Cambodian footballer

Nhean Sosidan (born 11 October 2002) is a Cambodian professional footballer who plays as an attacking midfielder or a forward for Cambodian Premier League club Preah Khan Reach Svay Rieng and the Cambodia national team.

==Club career==
For the 2021 season, Sosidan began playing for the senior team of National Defense Ministry FC of the Cambodian C-League. That year he scored his first goal for the club on 14 July 2021 in a league match against Prey Veng FC after coming on as a 77th-minute substitute. That season he was called one of Cambodia's rising stars by Jose Rodriguez T. Senase of the Khmer Times.

==International career==
In late September 2021 Sosidan was named to Ryu Hirose's squad for two 2023 AFC Asian Cup qualification play-off matches against Guam and for 2022 AFC U-23 Asian Cup qualification, both of which were scheduled for the following month.
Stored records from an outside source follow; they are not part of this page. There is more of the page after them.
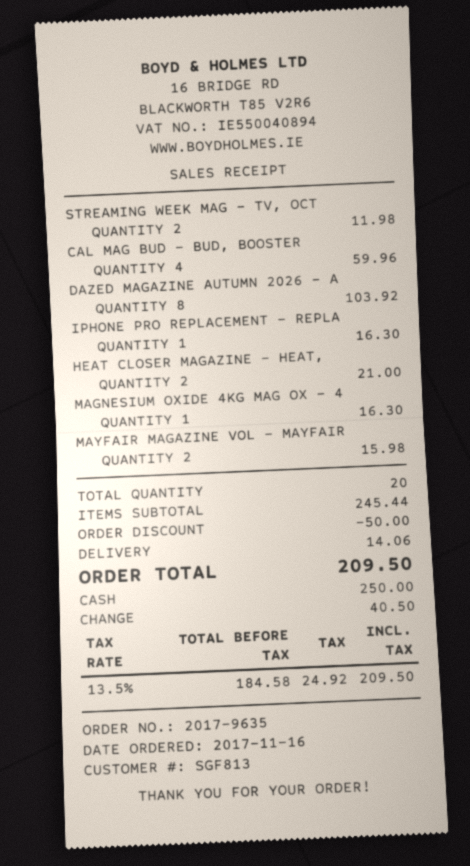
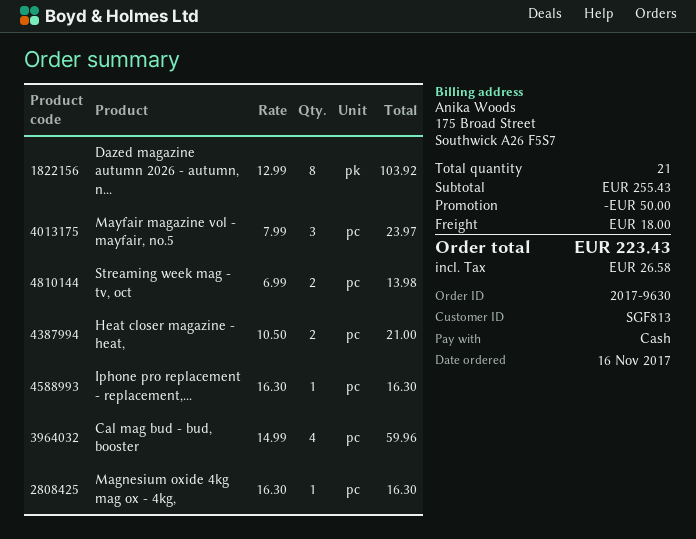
order number: 2017-9635 -> 2017-9630
STREAMING WEEK MAG - TV, OCT: 2 for 11.98 -> 2 for 13.98
MAYFAIR MAGAZINE VOL - MAYFAIR: 2 for 15.98 -> 3 for 23.97
total quantity: 20 -> 21
subtotal: 245.44 -> 255.43
shipping: 14.06 -> 18.00
tax: 24.92 -> 26.58
total: 209.50 -> 223.43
He went on to make his senior international debut on 12 October 2021 in the second-leg match against Guam, coming on as a second-half substitute for Lim Pisoth.

Sosidan scored his first senior international goal on 10 September 2024 in a 2027 AFC Asian Cup qualification match against Sri Lanka at the Olympic Stadium.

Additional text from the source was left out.